_Action item_
Exactly as written, return every line of the data below apart from the pictures.

_Supplied records_
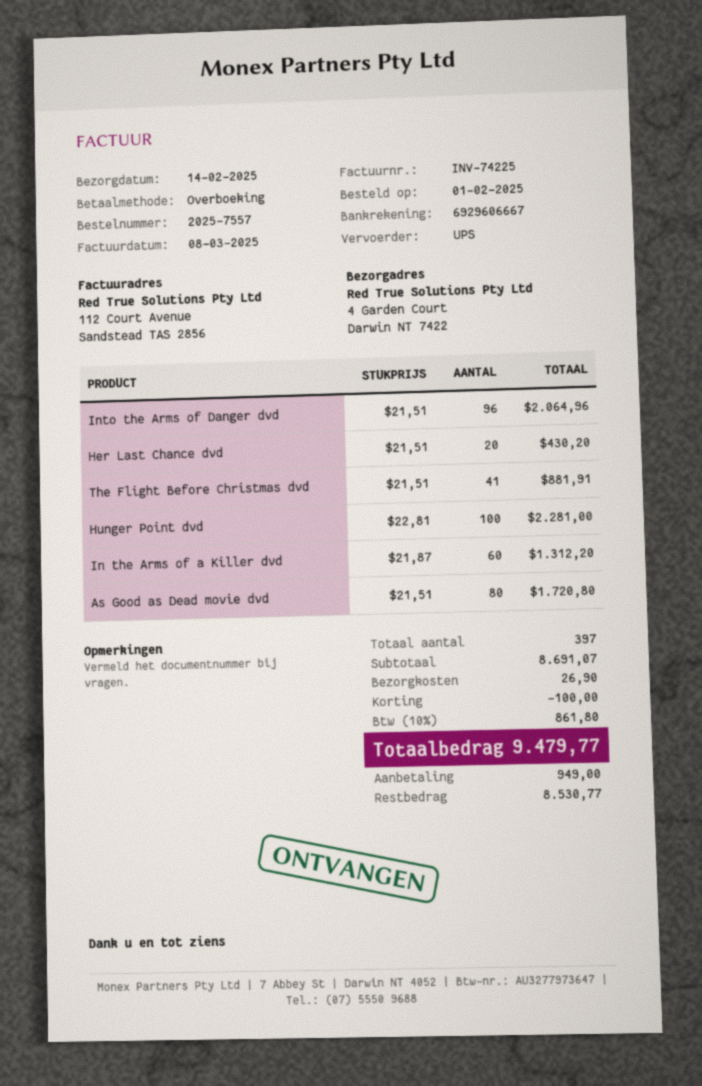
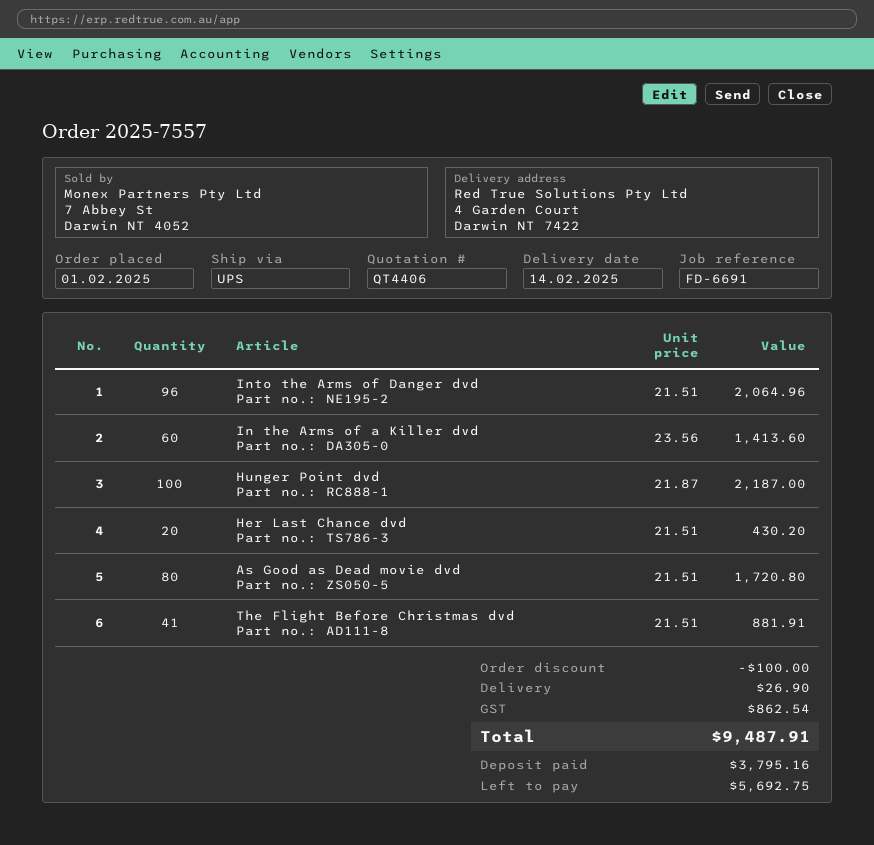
Hunger Point dvd: 100 x 22.81 = 2281.00 -> 100 x 21.87 = 2187.00
In the Arms of a Killer dvd: 60 x 21.87 = 1312.20 -> 60 x 23.56 = 1413.60
tax: 861.80 -> 862.54
total: 9479.77 -> 9487.91
deposit: 949.00 -> 3795.16
balance: 8530.77 -> 5692.75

_Solved exercise_
Hunger Point dvd: 100 x 22.81 = 2281.00 -> 100 x 21.87 = 2187.00
In the Arms of a Killer dvd: 60 x 21.87 = 1312.20 -> 60 x 23.56 = 1413.60
tax: 861.80 -> 862.54
total: 9479.77 -> 9487.91
deposit: 949.00 -> 3795.16
balance: 8530.77 -> 5692.75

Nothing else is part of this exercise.